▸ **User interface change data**
-- -- --

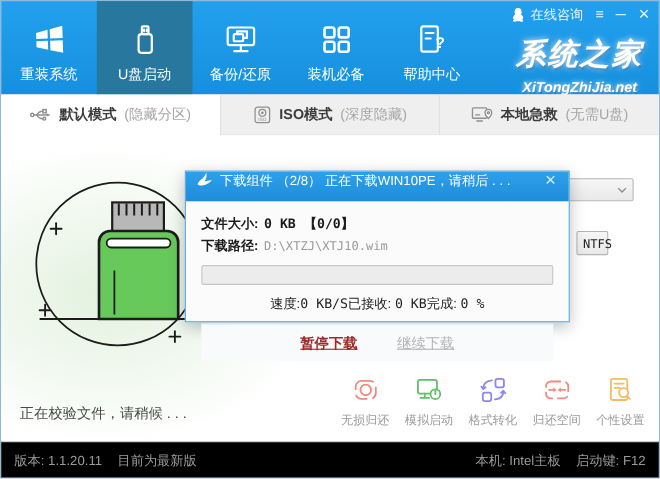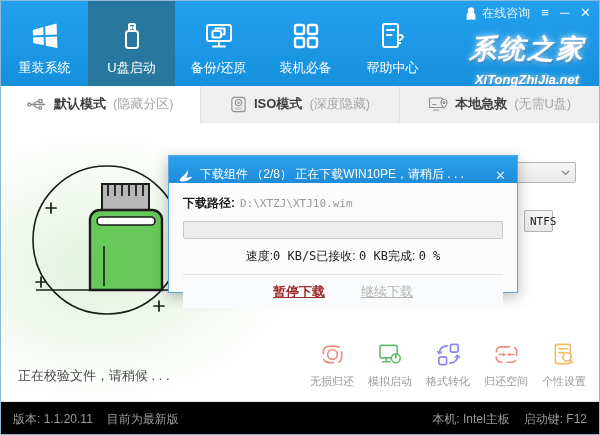--- a/index.html
+++ b/index.html
@@ -39,21 +39,21 @@
   #combo-fmt{left:523px;top:87px;width:29px;height:22px;}
   .checking{position:absolute;left:17px;top:244px;font-size:13px;color:#4a4a4a;}
   
   .utils{position:absolute;right:6px;top:218px;display:flex;}
   .util{width:58px;display:flex;flex-direction:column;align-items:center;cursor:pointer;}
   .util .uicon{height:27px;display:flex;align-items:center;}
   .util .ulabel{font-size:11px;color:#9b9b9b;margin-top:6px;white-space:nowrap;}
   
   .dialog{position:absolute;left:167px;top:154px;width:350px;height:138px;background:#fbfbfb;
           border:1px solid #55a8e0;box-shadow:0 4px 14px rgba(0,0,0,.28);box-sizing:border-box;z-index:10;}
-  .dlg-title{height:27px;background:linear-gradient(#2da0ec,#1f8cd9);display:flex;align-items:flex-end;padding:0 9px;gap:6px;}
+  .dlg-title{height:27px;background:linear-gradient(#2da0ec,#1f8cd9);display:flex;align-items:flex-start;padding:0 9px;gap:6px;}
   .dlg-title .dtext{color:#fff;font-size:12px;flex:1;white-space:nowrap;overflow:hidden;}
   .dlg-title .dclose{color:#d6ecfc;font-size:13px;cursor:pointer;padding:0 2px;}
   .dlg-body{padding:9px 14px 0;}
   .drow{font-size:12px;color:#1c1c1c;margin-top:3px;display:flex;align-items:baseline;gap:5px;}
   .drow .dlabel{font-weight:bold;}
   .drow .dval{font-family:"DejaVu Sans Mono","Liberation Mono",monospace;font-weight:bold;}
   .drow .dval.gray{color:#9a9a9a;font-weight:normal;font-size:11px;}
   .progress{margin-top:9px;height:16px;background:#ececec;border:1px solid #c6c6c6;border-radius:2px;overflow:hidden;}
   .progress .pfill{height:100%;background:#3aa1e8;}
   .dstats{display:flex;justify-content:center;margin-top:9px;font-size:12px;color:#222;}
@@ -311,20 +311,24 @@
   <div class="dialog">
     <div class="dlg-title">
       <svg width="16" height="14" viewBox="0 0 16 14">
         <path d="M1.5 11.5 C3.2 7.6 6.6 6.8 8.2 3.6 L9.6 0.9 C10.1 4.1 9.6 7 7.6 9.1 L14.6 7.6 C12 11.2 6.8 13.2 3 12.4 Z" fill="#fff"></path>
       </svg>
       <span class="dtext">下载组件 （2/8） 正在下载WIN10PE，请稍后 . . .</span>
       <span class="dclose">✕</span>
     </div>
     <div class="dlg-body">
       <div class="drow">
+        <span class="dlabel">文件大小:</span>
+        <span class="dval">0 KB 【0/0】</span>
+      </div>
+      <div class="drow">
         <span class="dlabel">下载路径:</span>
         <span class="dval gray">D:\XTZJ\XTJ10.wim</span>
       </div>
       <div class="progress">
         <div class="pfill" style="width: 0%;"></div>
       </div>
       <div class="dstats">
         <span><span>速度:</span><span class="dval">0 KB/S</span></span>
         <span><span>已接收:</span> <span class="dval">0 KB</span></span>
         <span><span>完成:</span> <span class="dval">0 %</span></span>

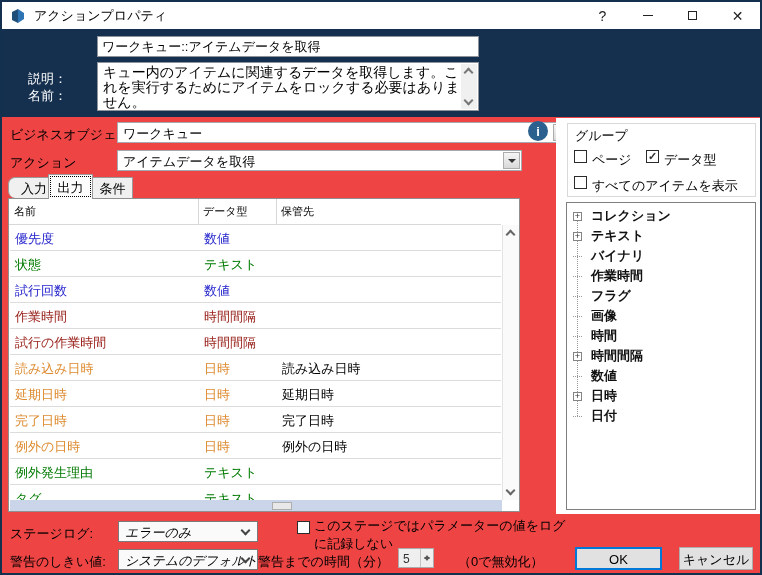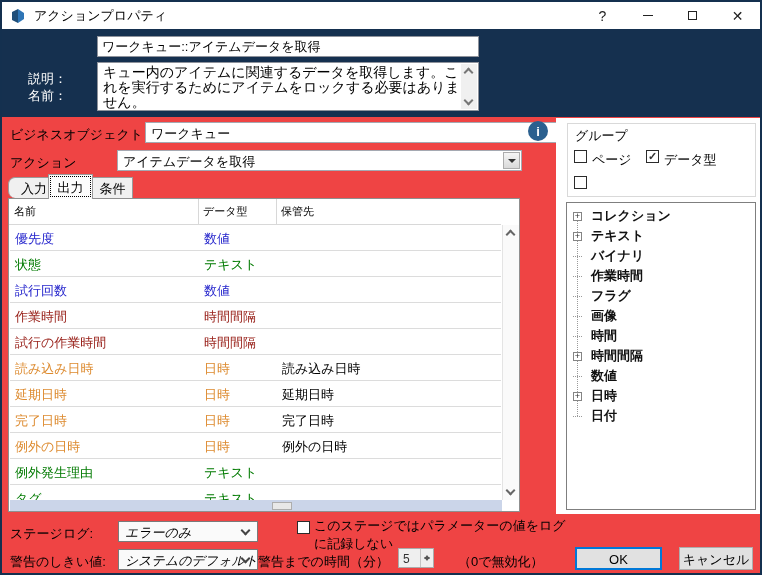--- a/index.html
+++ b/index.html
@@ -117,21 +117,21 @@
   <span class="navy-label" style="left:28px; top:70px;">説明：</span>
   <div class="desc-box">
     <div class="desc-text">キュー内のアイテムに関連するデータを取得します。これを実行するためにアイテムをロックする必要はありません。</div>
     <div class="mini-scroll">
       <span class="chev up"></span>
       <span class="chev down"></span>
     </div>
   </div>
 
   <span class="fld-label" style="left:10px; top:126px;">ビジネスオブジェクト</span>
-  <div class="combo" style="left:117px; top:122px; width:455px;margin-left:28px;">
+  <div class="combo" style="left:117px; top:122px; width:455px;">
     <span class="ctext">ワークキュー</span>
     <span class="dbtn"></span>
   </div>
   <div class="info-icon">
       <span>i</span>
     </div>
 
   <span class="fld-label" style="left:10px; top:154px;">アクション</span>
   <div class="combo" style="left:117px; top:150px; width:405px;">
     <span class="ctext">アイテムデータを取得</span>
@@ -216,20 +216,21 @@
   </div>
 
   <div class="right-bg"></div>
   <div class="groupbox">
     <span class="gb-title">グループ</span>
     <span class="cb" style="left:6px; top:26px;"></span>
     <span class="cb-label" style="left:24px; top:27px;">ページ</span>
     <span class="cb" style="left:78px; top:26px;">✓</span>
     <span class="cb-label" style="left:96px; top:27px;">データ型</span>
     <span class="cb" style="left:6px; top:52px;"></span>
+    <span class="cb-label" style="left:24px; top:53px;">すべてのアイテムを表示</span>
   </div>
 
   <div class="treebox">
     <div class="tree-vline"></div>
     <div class="tree-item" style="top:3px;">
       <span class="expander">+</span>
       <span class="tree-label">コレクション</span>
     </div>
     <div class="tree-item" style="top:23px;">
       <span class="expander">+</span>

-- -- --

Search the data above for lines holding "white" and copy each of them.

   .util .ulabel{font-size:11px;color:#9b9b9b;margin-top:6px;white-space:nowrap;}
   .dlg-title .dtext{color:#fff;font-size:12px;flex:1;white-space:nowrap;overflow:hidden;}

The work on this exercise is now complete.